Best friends are really hard to define nowadays. What comes between good friends is love. Mutual respect and brotherly love most probably. I am dishonoured and striped off this priviledge. It shatters my heart to realise how naive ive been. Have u ever wished for equal treatment? Everybody does. Only fools who are crazy in love would do anything to just see that girl, or just smell her hair and stuff. Thats crazy bullshit. Im in a normal friendship, i just hope that my questions are answered and my answers appreciated.

Sometimes, im afraid to keep calling, because i dun wish to be deemed irritating or hounding like a horny dog. I just need some reply. Fine, i wait for a response which will usually come after an hour or sometimes, not at all. I have a wall as a friend. I talk to a wall everyday, thats what im told, joke aside, i think its quite true.

It brings tears to my eyes to realise things so late. Im very stupid. Probably im thinking too much. Well, i believe so. It has been proven once and again and again. If things like that happens so many times, the problem lies only in me and not in other people. But i dun understand why isit my fault that i care? My concern as pesky questions, my care as unnecessary attention. Now, i just wanna give myself a pathetic attempt of laughing.

Im not surprised that the situation has turned its back on me. Now, im like the crazy woman scolding the world and walking around with my head shivering and whole body limping about. Im the crazy one now. Great. Fantastic.

Once, twice, and im still getting bitten. Never shy, thats my biggest flaw. This kinda fights happened many times, and its resolved in the most friendliest manner imaginable. Laughs, jokes and big talks. Well, im grateful for the good times, but if one cannot provide the cat with food everyday, they should just leave the cat be. Dun come treat me like a rag doll. When ur happy, u come play with my and have tea parties. When ur not, u tear my hair and throw me aside. Im sick of playing and adapting to different moods. Sometimes, i get a treat, at others, i get mostly a bruise. If ur happy with it, im fine.

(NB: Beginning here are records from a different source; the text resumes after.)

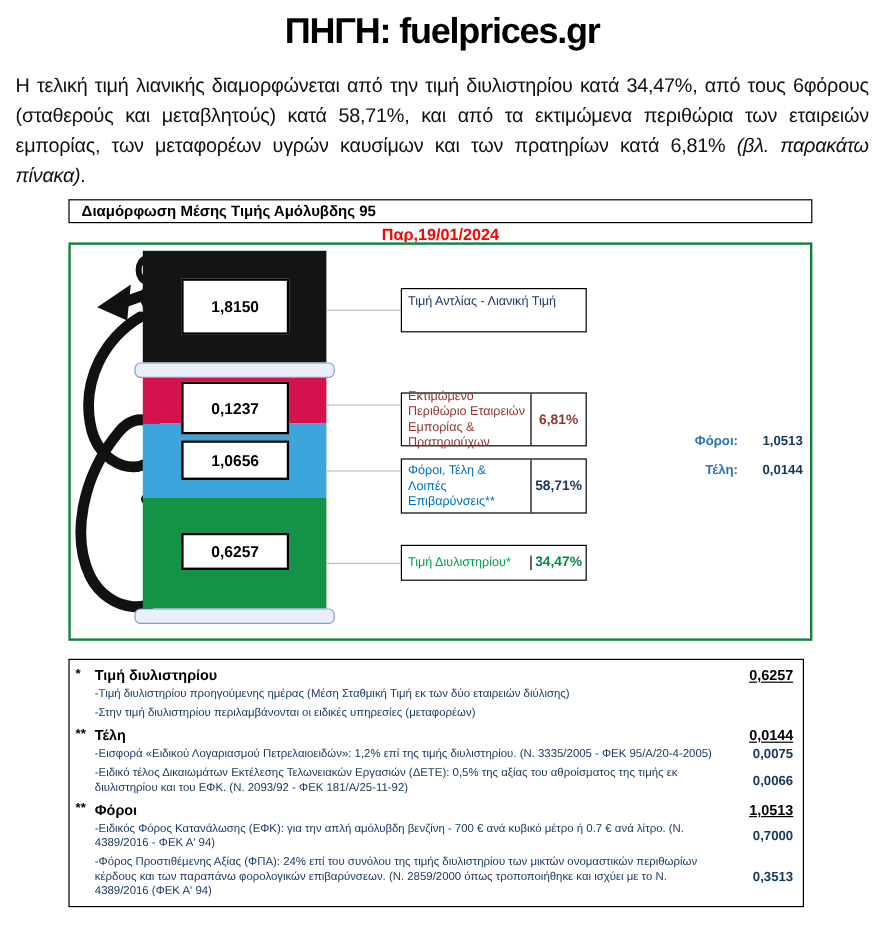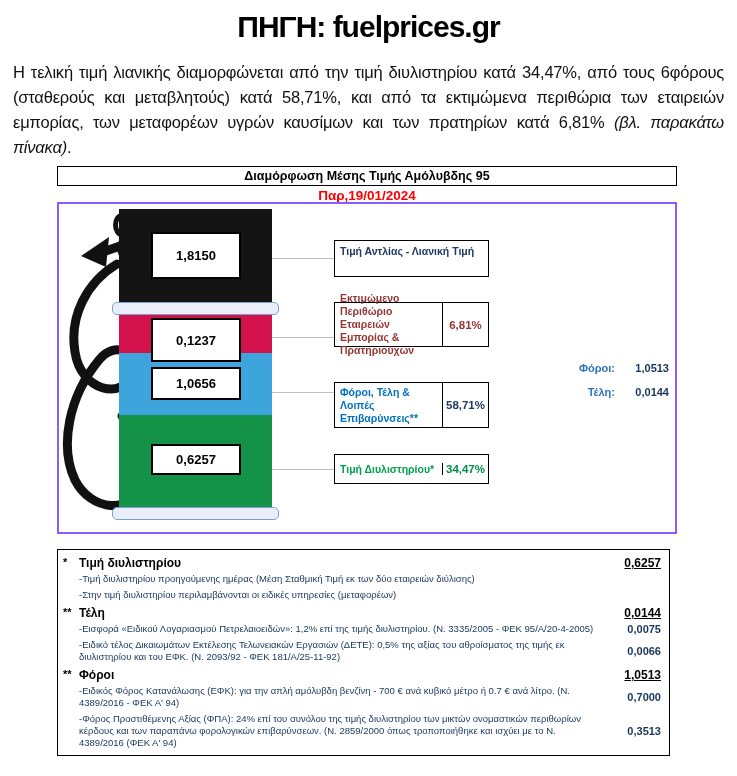"Διαμόρφωση Μέσης Τιμής Αμόλυβδης 95" .diagram-header { padding: 2px 0 -> 2px 10px; text-align: center -> none }
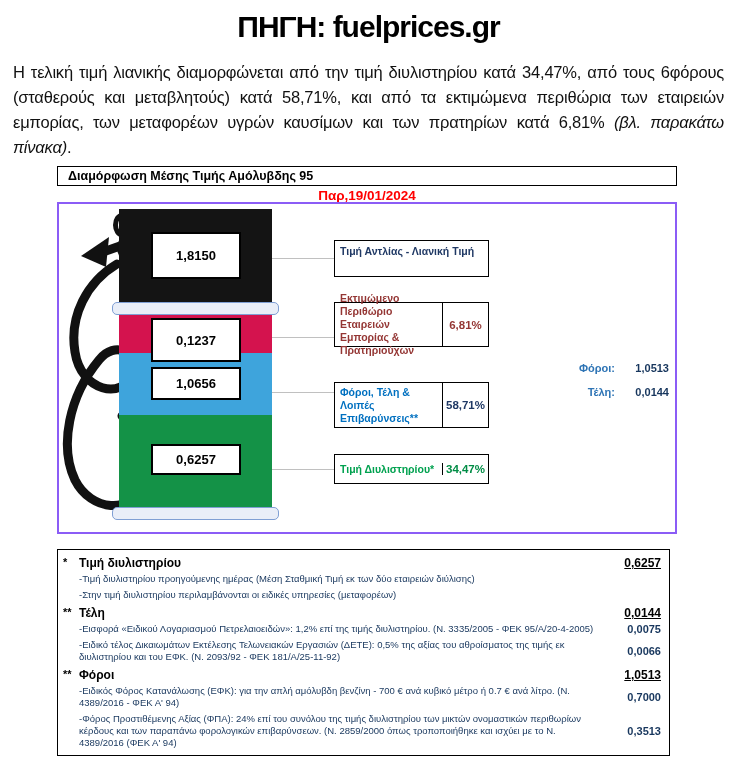"1,8150" .diagram-box { border: 2px solid #8b5cf6 -> 2px solid #15803d }
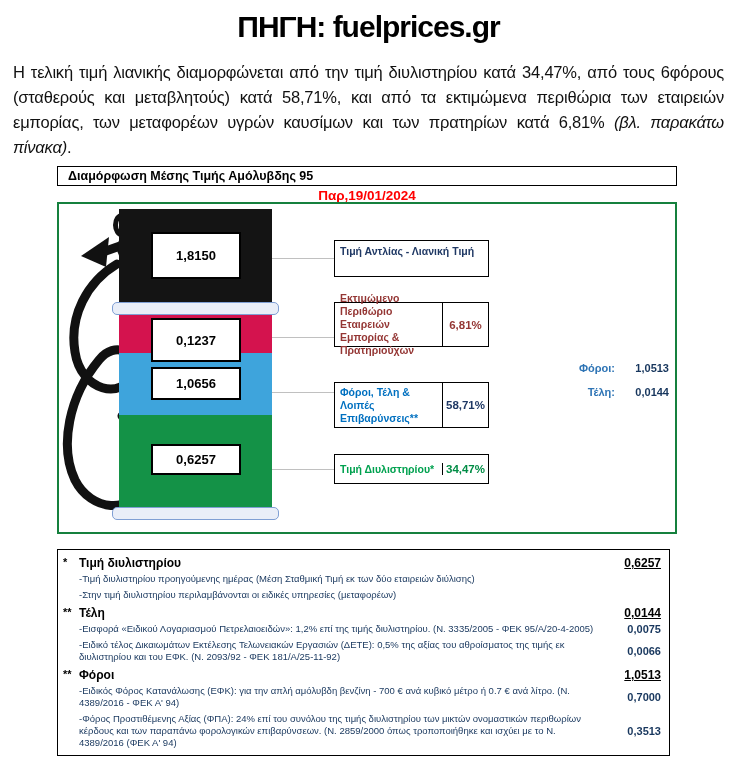"Τιμή Αντλίας - Λιανική Τιμή" .label-text { font-weight: bold -> normal }
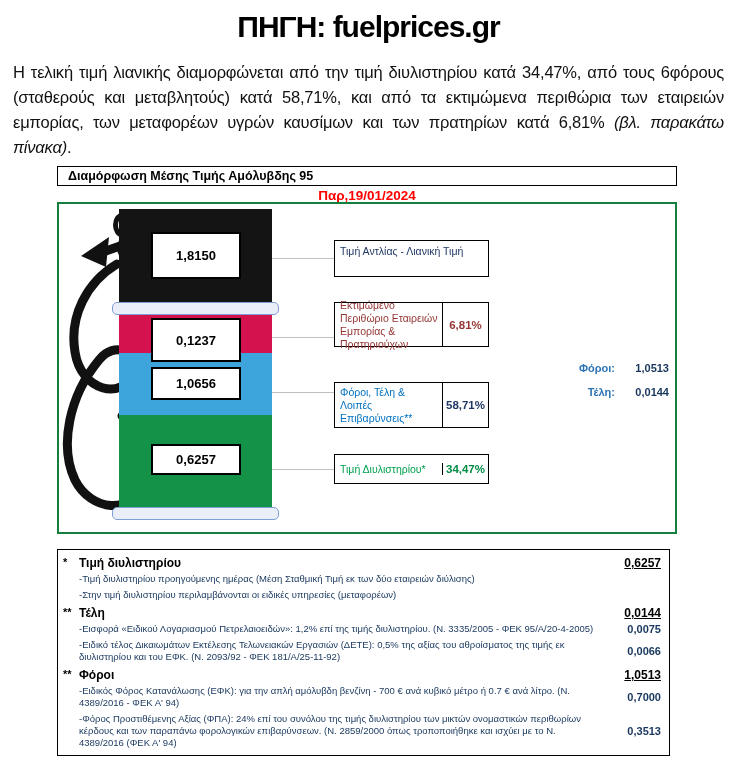"Εκτιμώμενο Περιθώριο Εταιρειών Εμπορίας" .lb2 { top: 98px -> 123px }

But, what makes me happy? Sharing. I love to sit down and share things. Talks, food, ideas or even playing. U cannot believe it how simple things can make me happy. When i was young, im always alone, and brought up to watch my Mom cry and my Dad scorn. Im not going to state how pathetic my life is, because it is not. There are others out there with 'real' problems. Im just rebuking because im not feeling fine. Im as simple as that.

Anyway, i sat at Bugis today and just waited blindly for twenty minutes. For what? I really dunno! I really dunno! Shit, what was i doing? Im sad im not in the priority list of my friends. So, ive to play thick skin to ask where they're going and if i can go. Im shameless! Forget it. Now to think of it, im really fucking stupid. Im not that pathetic. I have to hear of such things in an open conversation which does not even involve me. Im pathetic. Thanks alot.

Im embarrassed to the core now.

I quit. Im not going to be there to just entertain and help all the time. I ask if they're alright all the time, asking them hows their day. I wanna learn how my friends are, how they think. Some people will shut me up by just ignoring me. Fine, thats what friends are for. And they dun come asking me about my day. I have to vomit my accounts everyday to an empty white wall.

Now i feel so guilty. Im being so bad to somebody who treats me so well. I dun think i should say anymore. Im just utterly disappointed in myself.

Anyway, dun start treating my differently. Im accustomed already to such treatments. Im used to it. I think it affected me and it changed me.

Me and my very best friend, the wall.